Re-visit to Jean Georges
This was taken place before the New Year’s, December 29th. Yeah, I’m behind.
It’s been a year hiatus since I’ve been to Jean Georges and I thought it’s about time to eat there again before New Year’s dawns upon us.
Perusing through the menu, it didn’t change much with the exception of tweaking some ingredients or flavorings to make it more “seasonal” or adding in some new dishes like Nishiki risotto, Parmesan, yuzu, Thai chili and Japanese red snapper carpaccio, crystallized ginger, white radish and olive oil. Eventually, I chose to go with the two-course, two-dessert route.

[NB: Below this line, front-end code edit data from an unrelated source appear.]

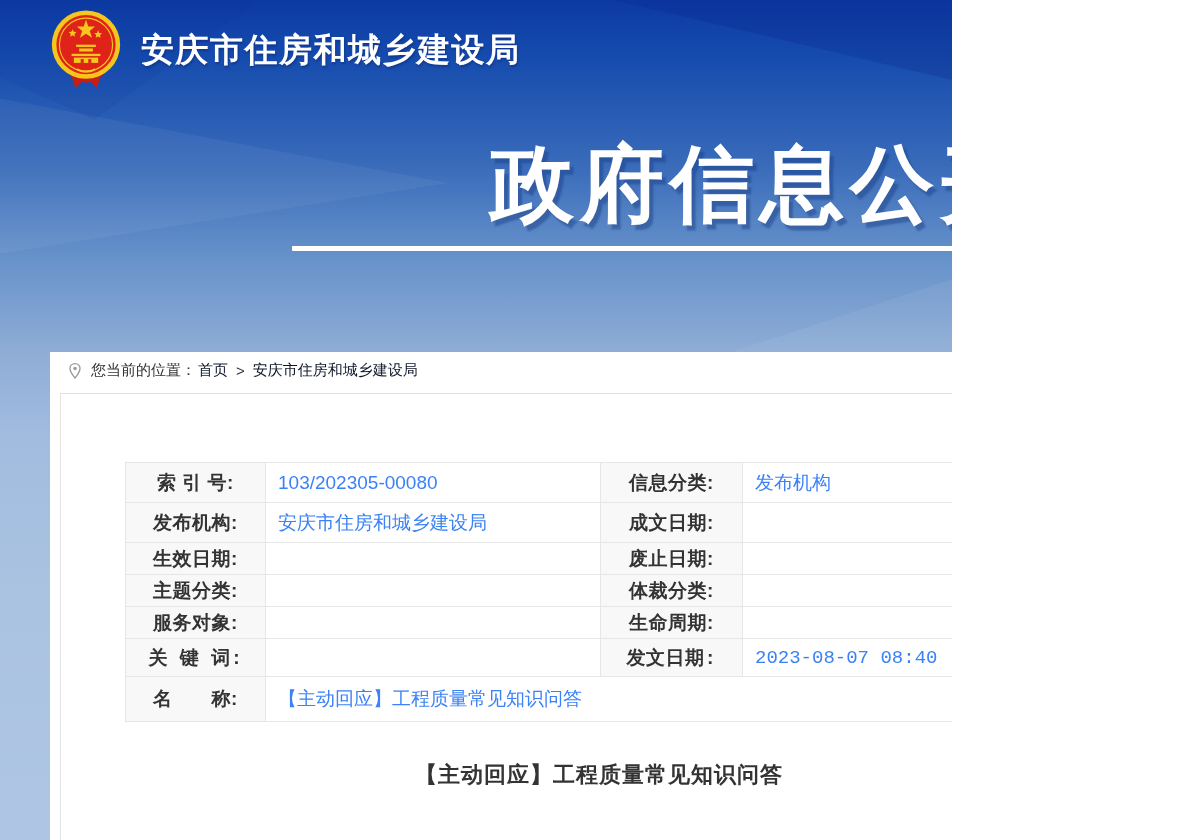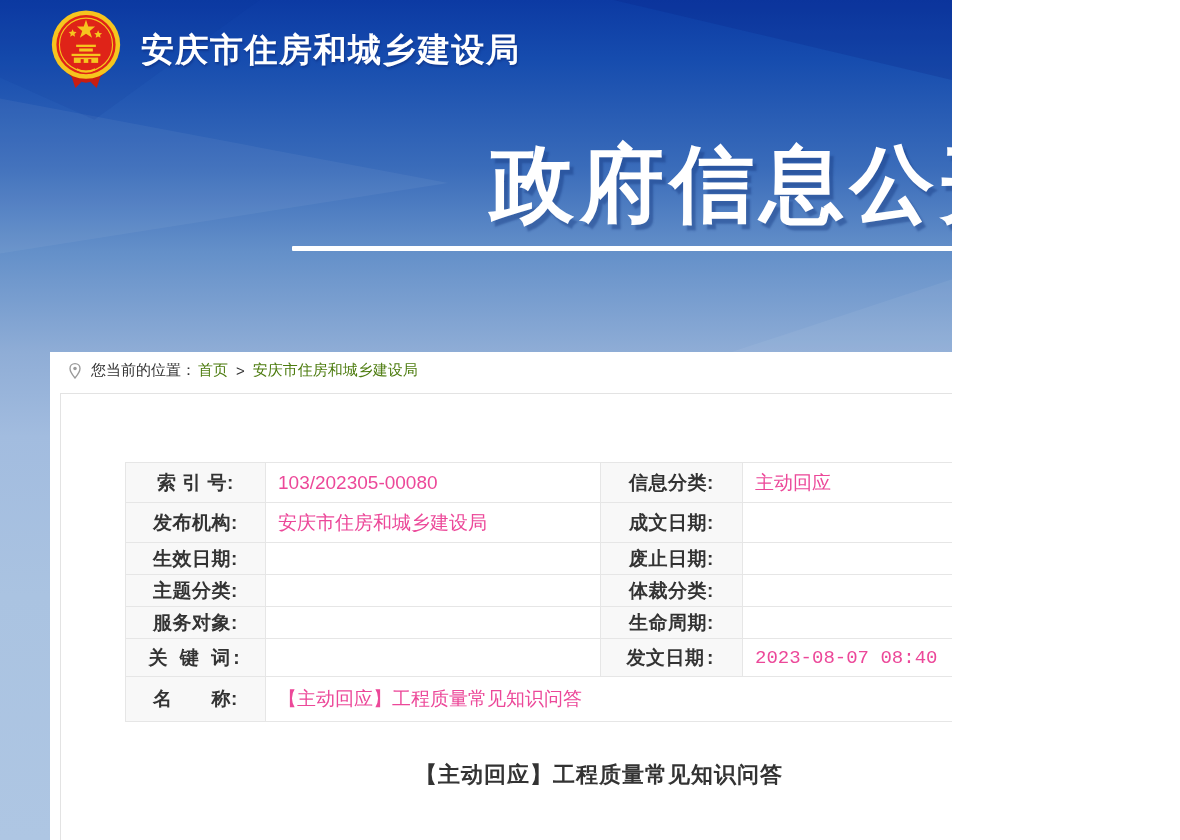--- a/index.html
+++ b/index.html
@@ -66,7 +66,7 @@
     font-size: 15px; color: #333;
   }
   .breadcrumb .pin { display: inline-flex; margin-right: 8px; }
-  .breadcrumb a { color: #4d7c0f; text-decoration: none; cursor: pointer; }
+  .breadcrumb a { color: #0f172a; text-decoration: none; cursor: pointer; }
   .breadcrumb .sep { margin: 0 8px; color: #333; }
   .crumb-prefix { margin-right: 2px; }
 

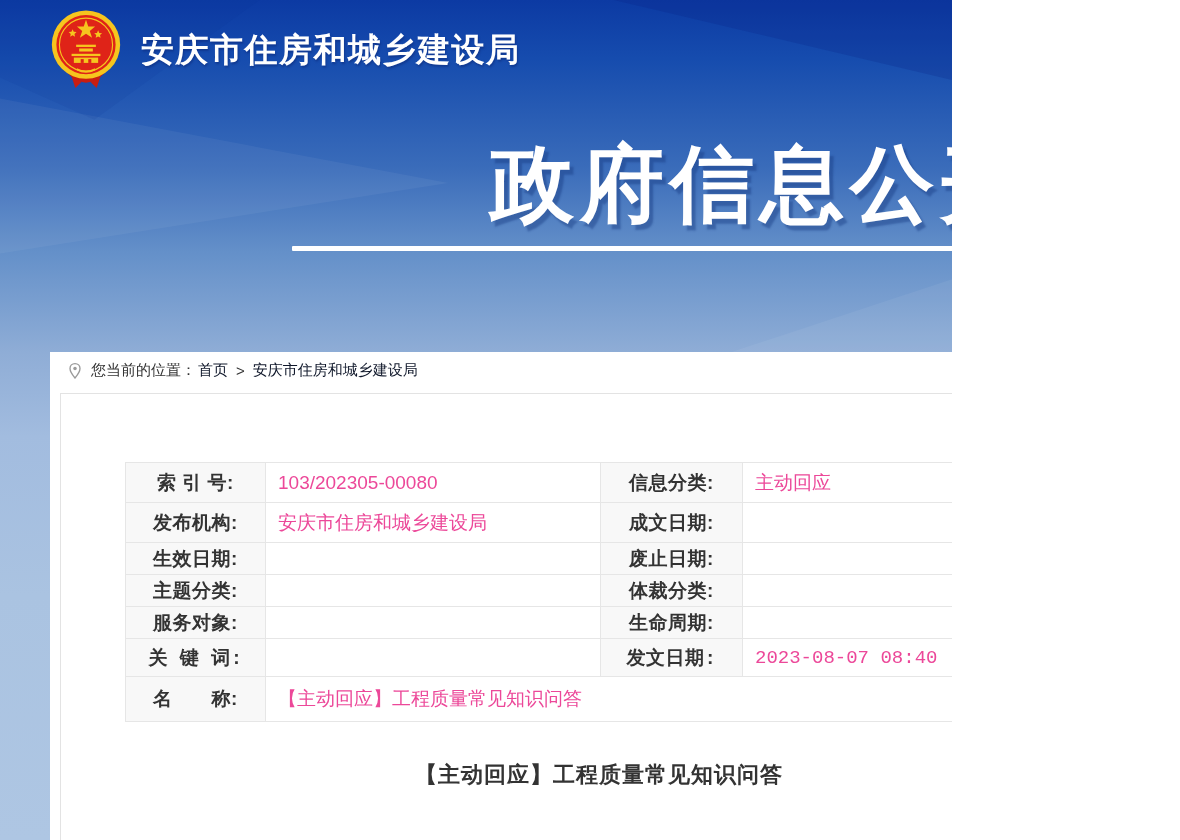--- a/index.html
+++ b/index.html
@@ -94,7 +94,7 @@
     text-align: center;
     letter-spacing: 0.5px;
   }
-  td.val { padding-left: 12px; color: #ec4899; margin-top: 40px; }
+  td.val { padding-left: 12px; color: #3b82f6; margin-top: 40px; }
   tr.r1 td, tr.r2 td, tr.r3 td { height: 40px; }
   tr.r4 td, tr.r5 td, tr.r6 td { height: 32px; }
   tr.r7 td { height: 38px; font-family: Liberation Mono, monospace; }

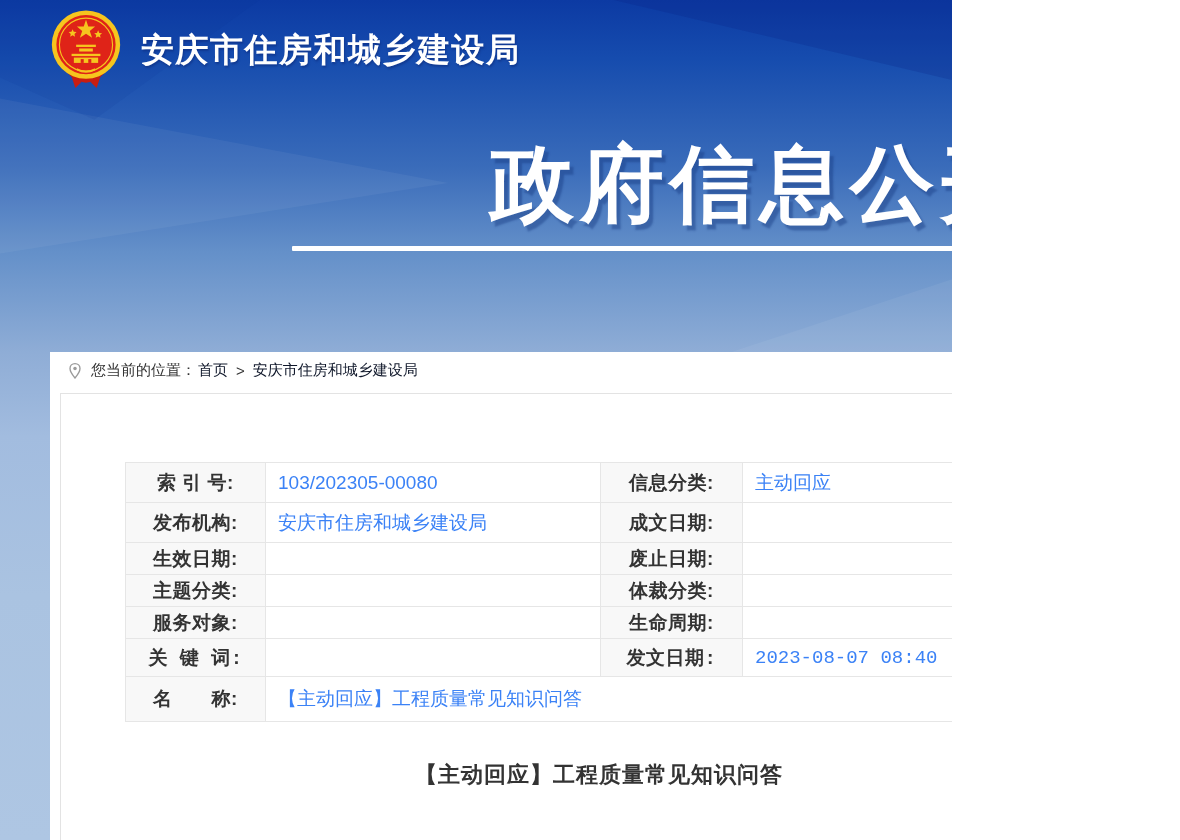--- a/index.html
+++ b/index.html
@@ -177,7 +177,7 @@
             <td class="lbl">索 引 号:</td>
             <td class="val">103/202305-00080</td>
             <td class="lbl">信息分类:</td>
-            <td class="val">主动回应</td>
+            <td class="val">发布机构</td>
           </tr>
           <tr class="r3">
             <td class="lbl">发布机构:</td>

As always, in Jean Georges at least, the amuse bouche was given. It’s similar to what I had [cref lunch-with-two-exec-chefs-at-jean-georges last time]. The difference between then and now is, swapping out the shiitake mushroom for a dehydrated tangerine with a citrus-flavored gelee. This particular part of the amuse wasn’t appealing to me. It was very dry (flavor-speaking) and a bit too tart (that I coughed out loud to this moderately quiet dining room) and it’s one-note flavor: citrus. The other amuses were a shot of artichoke soup with hibiscus foam and a slice of salmon belly with scallion sauce. Of the two, I liked the soup more. It’s earthy yet the foam lightened the rich texture and added some floral notes.
Moving on to the first course, I had roasted brussels sprouts, avocados and pistachios, mustard vinaigrette. I love the roasted brussels sprouts because of the sweetness that comes out when it’s caramelized and the bitter undertones that is usually associated with this vegetable. The pistachios added a kind of creamy, nutty element as well as the avocado slices, found underneath the pungent arugula leaves. It was good, not exactly earth shattering though.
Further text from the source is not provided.